[WHAT YOU ARE ASKED TO DO] Set down exactly, and only, the lines from the one with "Nadim Samman &" to the final line of the entries, both included.

[Before and after images]
+++

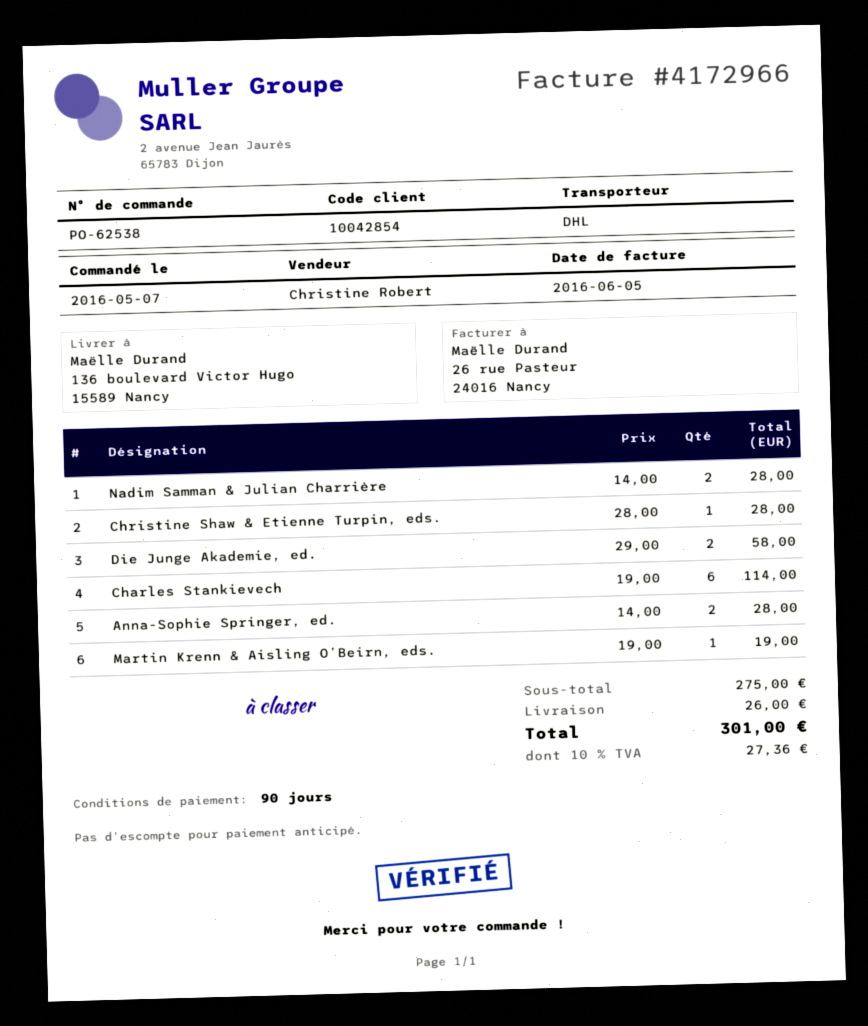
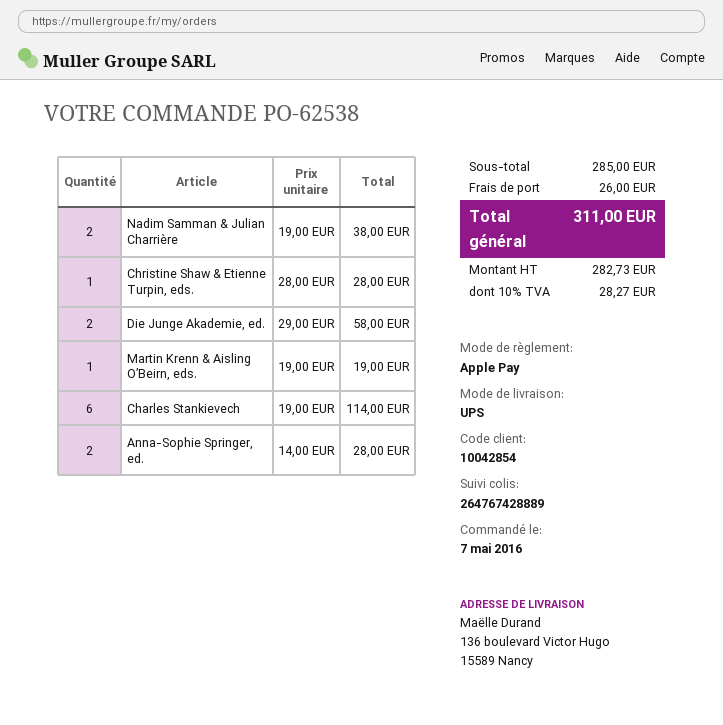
shipping method: DHL -> UPS
Nadim Samman & Julian Charrière: 2 x 14.00 = 28.00 -> 2 x 19.00 = 38.00
subtotal: 275.00 -> 285.00
tax: 10% = 27.36 -> 10% = 28.27
total: 301.00 -> 311.00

+++

[WRITTEN REPLY]
Nadim Samman & Julian Charrière: 2 x 14.00 = 28.00 -> 2 x 19.00 = 38.00
subtotal: 275.00 -> 285.00
tax: 10% = 27.36 -> 10% = 28.27
total: 301.00 -> 311.00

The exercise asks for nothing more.